[Revision tracking records]
┄┄┄┄┄┄┄┄┄┄
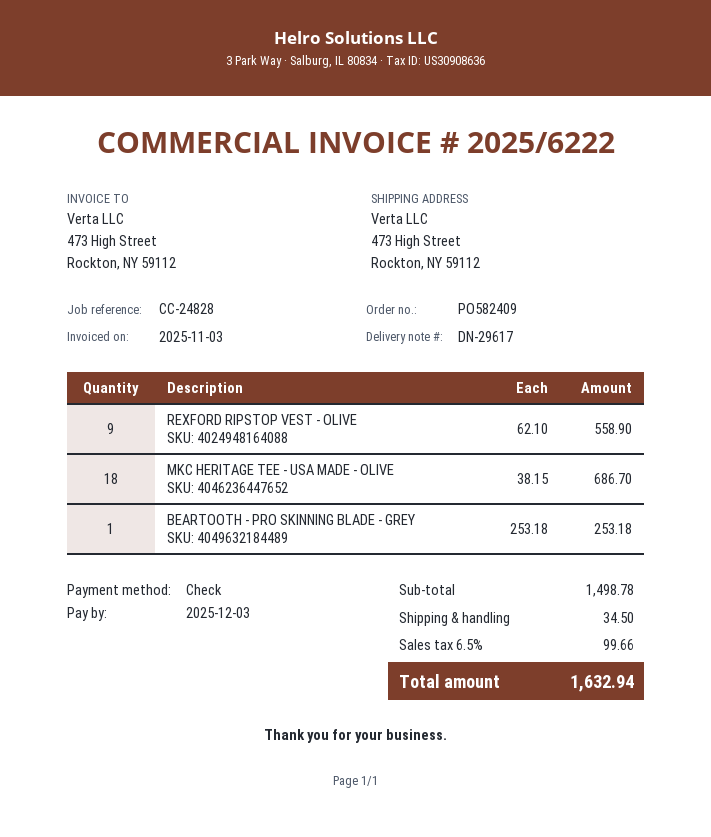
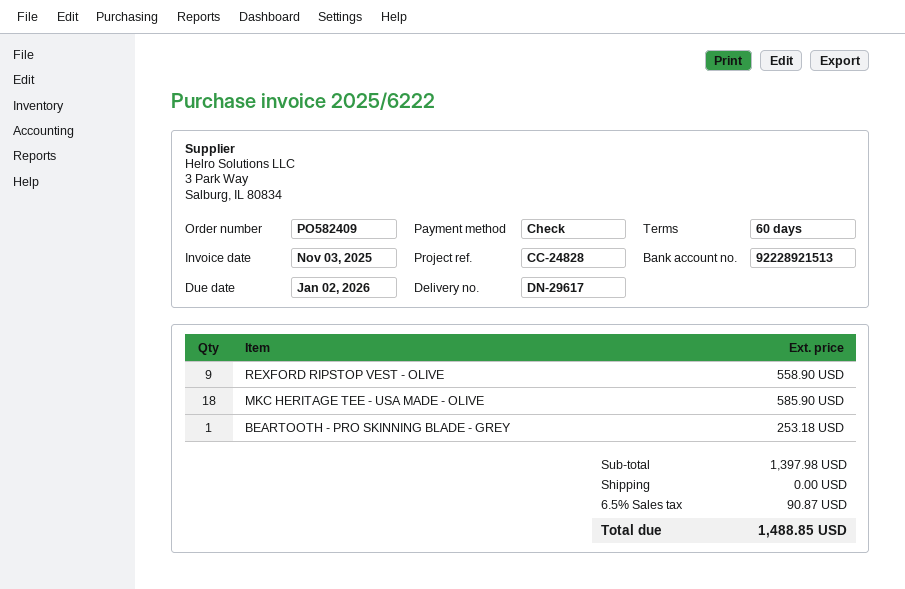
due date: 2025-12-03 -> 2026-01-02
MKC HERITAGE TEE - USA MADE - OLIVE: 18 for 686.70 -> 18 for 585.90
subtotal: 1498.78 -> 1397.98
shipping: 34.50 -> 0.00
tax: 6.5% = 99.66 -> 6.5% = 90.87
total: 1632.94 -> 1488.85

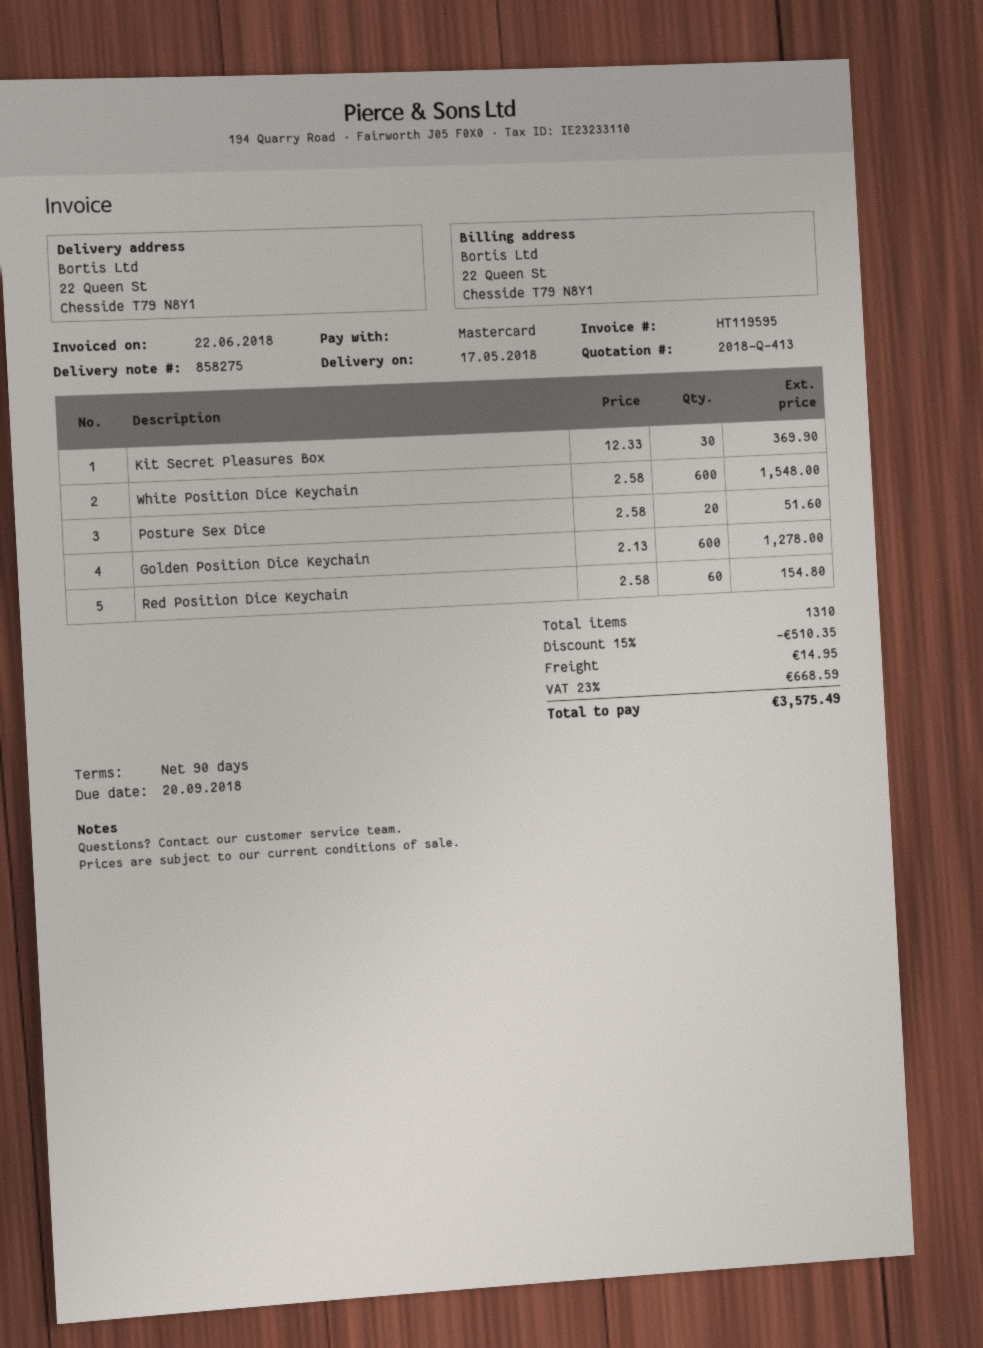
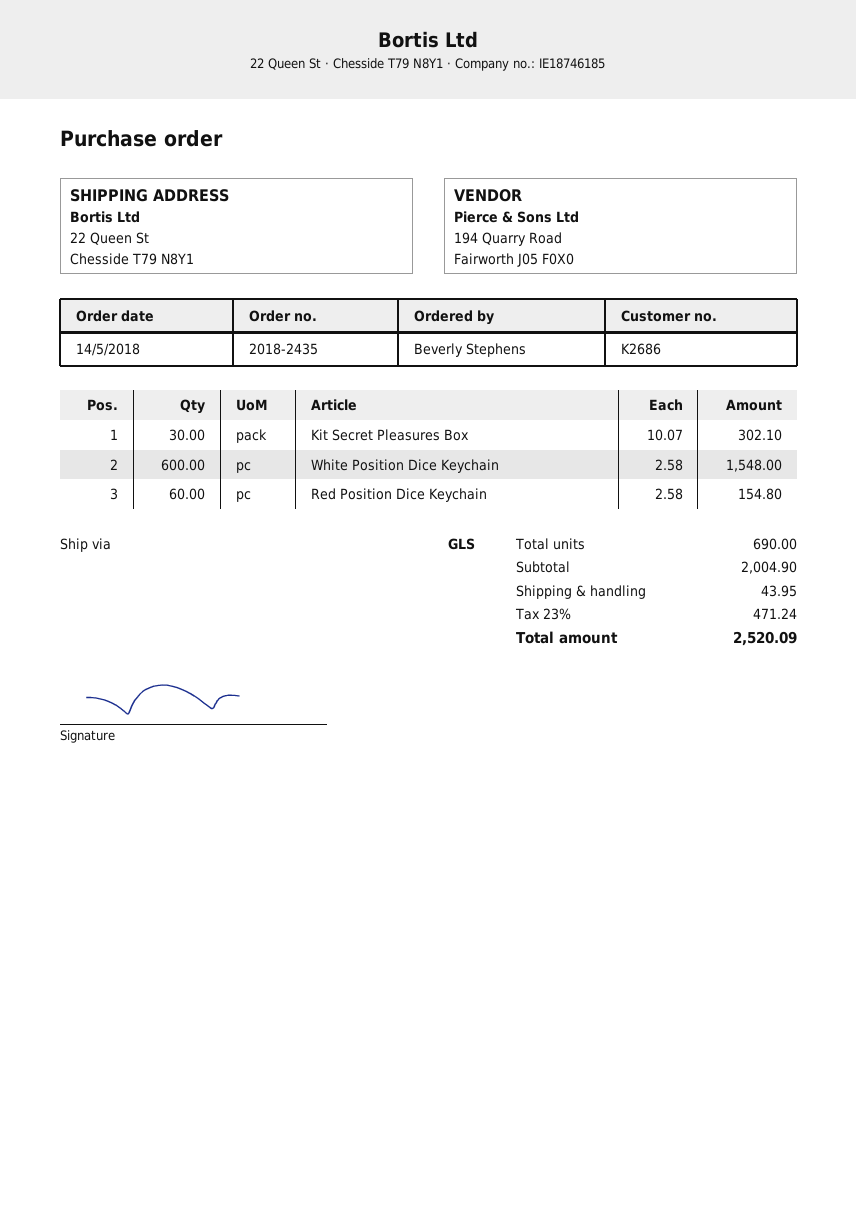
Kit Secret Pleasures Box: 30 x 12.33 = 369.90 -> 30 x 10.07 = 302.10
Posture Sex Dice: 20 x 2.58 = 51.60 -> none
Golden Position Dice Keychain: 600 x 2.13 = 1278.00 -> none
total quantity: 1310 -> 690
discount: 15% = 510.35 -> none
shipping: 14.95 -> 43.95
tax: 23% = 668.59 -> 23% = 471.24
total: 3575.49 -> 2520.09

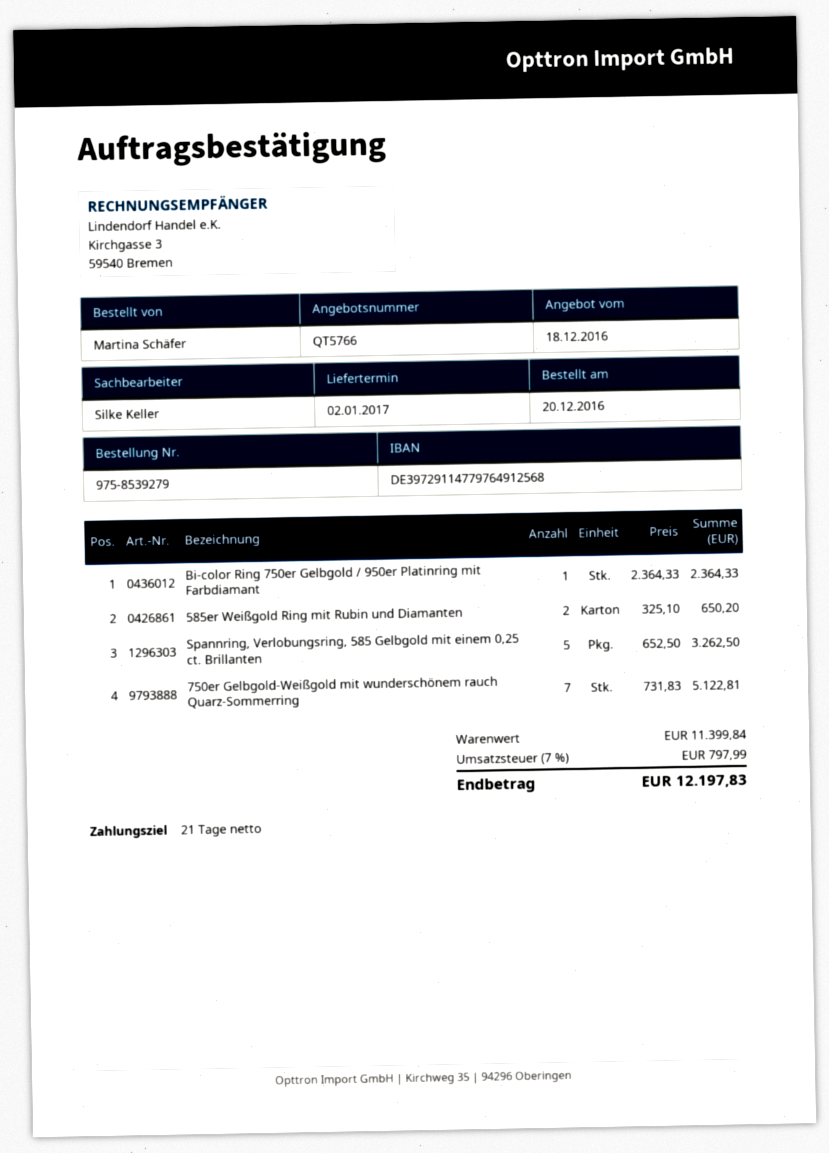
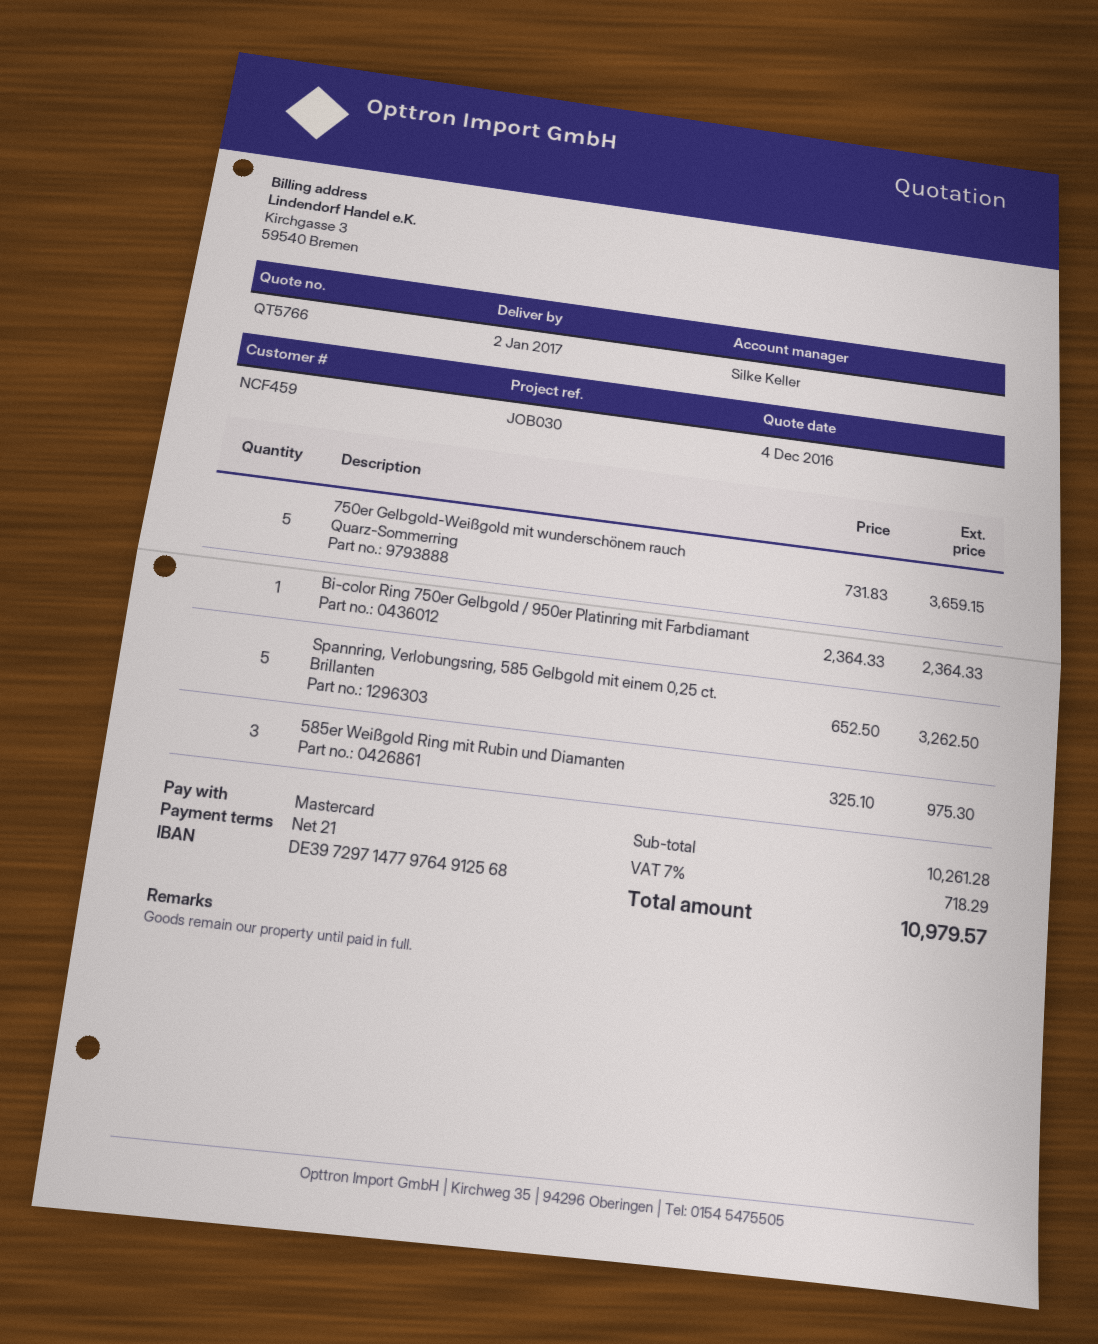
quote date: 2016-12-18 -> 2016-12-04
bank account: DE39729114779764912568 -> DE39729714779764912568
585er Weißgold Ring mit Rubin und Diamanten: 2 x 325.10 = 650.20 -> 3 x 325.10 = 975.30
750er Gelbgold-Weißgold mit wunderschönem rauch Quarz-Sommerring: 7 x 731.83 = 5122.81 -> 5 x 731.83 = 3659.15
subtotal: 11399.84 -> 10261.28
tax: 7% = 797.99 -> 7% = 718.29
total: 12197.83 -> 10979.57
┄┄┄┄┄┄┄┄┄┄
## Exercise goal
Repeat, exactly as they stand above, the lines from the line with "bank account: DE39729114779764912568" to the line with "subtotal: 11399.84 -> 10261.28", both lines included.

## Answer space
bank account: DE39729114779764912568 -> DE39729714779764912568
585er Weißgold Ring mit Rubin und Diamanten: 2 x 325.10 = 650.20 -> 3 x 325.10 = 975.30
750er Gelbgold-Weißgold mit wunderschönem rauch Quarz-Sommerring: 7 x 731.83 = 5122.81 -> 5 x 731.83 = 3659.15
subtotal: 11399.84 -> 10261.28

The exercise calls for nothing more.